I stare at him for half a second. Then I laugh before I can stop myself.
“You are unbelievable,” I tell him, leaning forward slightly so I can see whether the movement hurts him. “Most people wake up from surgery and say something dramatic or romantic. You make jokes about hospital furniture.”
“I’m romantic,” he protests weakly. “This is a bonding experience.”
“This is not a bonding experience,” I reply. “This is a spinal alignment disaster.”
“I liked it,” he says.
“You weren’t the one sleeping in the chair.”
“I was the one getting surgery,” he reminds me.
“That’s fair,” I admit.
He shifts slightly, then immediately regrets it. I see the tension move through his shoulder before he even says anything.
“Don’t move,” I say quickly.
“I wasn’t planning on it,” he answers.
“You were.”
“Ok, maybe a little.”
For a few seconds, neither of us speaks. Not because there’s nothing to say. Because there’s too much, I reach forward and adjust the blanket, which has slipped slightly off his arm.
“How does it feel?” I ask quietly.
“Like someone replaced my shoulder with a brick,” he replies.
“That sounds medically concerning.”
“They said I should avoid lifting heavy objects,” he adds.
“You mean like hockey sticks?”
“Exactly like hockey sticks.”
The joke lands softly between us, but underneath it, I can still hear the question neither of us wants to ask out loud yet.
Will he play again? Will things go back to normal? Will this change everything?
“Tell me something you want,” Blake asks, and I tilt my head.
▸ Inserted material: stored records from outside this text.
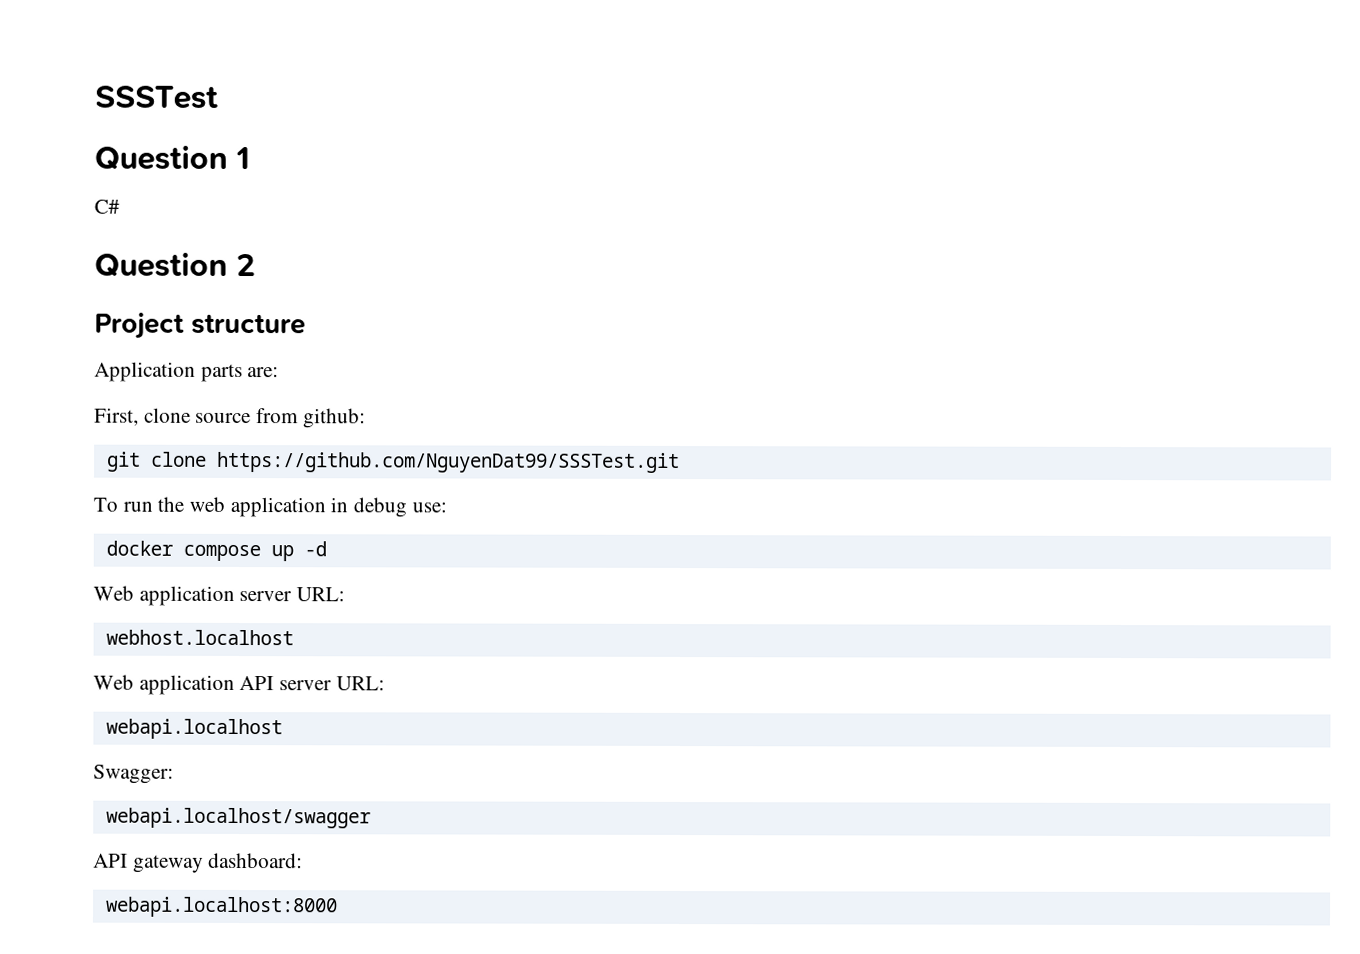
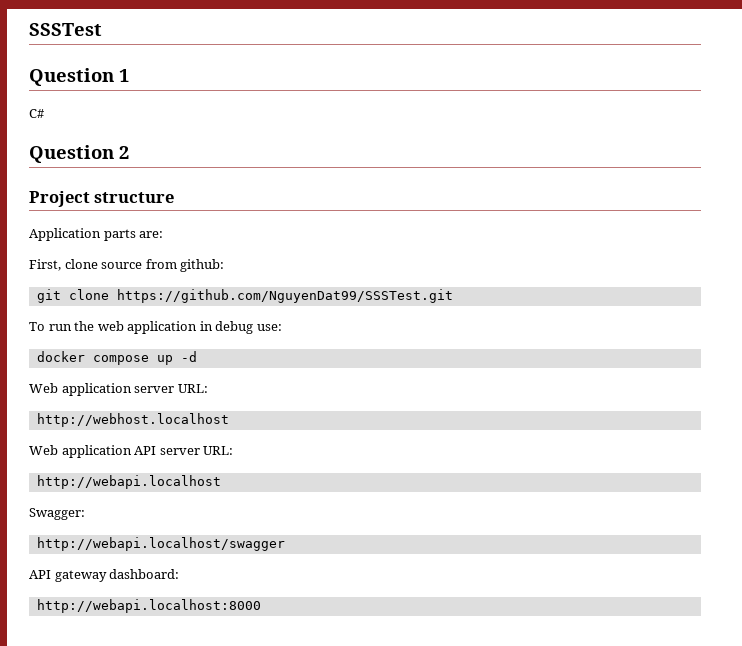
- webhost.localhost
+ http://webhost.localhost
- webapi.localhost
+ http://webapi.localhost
- webapi.localhost/swagger
+ http://webapi.localhost/swagger
- webapi.localhost:8000
+ http://webapi.localhost:8000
“Like what?” I ask, confused.
“Do you want to go bungee jumping? Travel and see the world? Go to a psychic and get a reading?” he suggests.
“That all sounds good,” I laugh.
“You can only pick one thing. What’s next for you?” Blake asks again, and I think about it.
“I know what I want,” I smile as it hits me. “I want to get my tattoo,” I tell Blake, and his eyes widen.
“You think you’re ready for it?” he asks, and I nod.
“Definitely,” I tell him. “There is one more thing I want, though,” I say nervously, and Blake looks concerned. “I want to tell Zane,” I say after a moment, because the thought has been sitting in my chest since last night and refusing to leave.
Blake looks at me immediately.
“Yeah,” he says quietly.
“He’s coming this morning,” I continue. “He said he wanted to check on you again.”
“That makes sense.”
“He doesn’t know yet,” I add, even though he already knows that part.
“I figured.”
“I don’t want him finding out from someone else,” I say. “Or guessing. Or hearing it from Leo. Or Coach. Or anyone except us.”
Blake nods slowly.
“I don’t want him thinking I hid it from him because I didn’t trust him,” I continue, my voice softer now. “I just didn’t want it to feel complicated.”
“It was complicated,” Blake says gently.
“It still is,” I admit.
He studies me for a second longer than usual.
“You nervous?” he asks.
“Yes,” I answer immediately.
“About him?”
“Yes.”
“About us?”
I hesitate. Then…
“No.”
That part surprises even me. Blake smiles slightly.
“He’s not going to be mad,” he says.
“He’s absolutely going to be mad,” I reply.
“At me,” he corrects.
“Probably at both of us.”
“Worth it,” he says simply.
I laugh quietly despite myself.
“You’re very confident for someone stuck in a hospital bed.”
“I’m strategic,” he replies.
“You’re stubborn.”
“That too.”
I lean forward slightly so our hands stay touching as he shifts again.
“You scared me yesterday,” I admit quietly.
“I know,” he says.
“I thought…” I stop myself.
“I’m still here,” he finishes for me.
“I know.”
We sit like that for a moment longer, the morning light growing brighter around us while the hallway outside slowly fills with footsteps and quiet voices again.
The hospital is waking up in the same ordinary way it always does, even though everything about the last twenty-four hours still feels unreal to me.
“Ok,” I say finally, taking a breath I didn’t realize I’d been holding. “When Zane gets here, we'll tell him.”
Blake nods.
And even though my stomach flips nervously at the thought of what that conversation is going to look like, something inside me settles anyway.
Because for the first time since all of this started, it doesn’t feel like something I’m facing alone.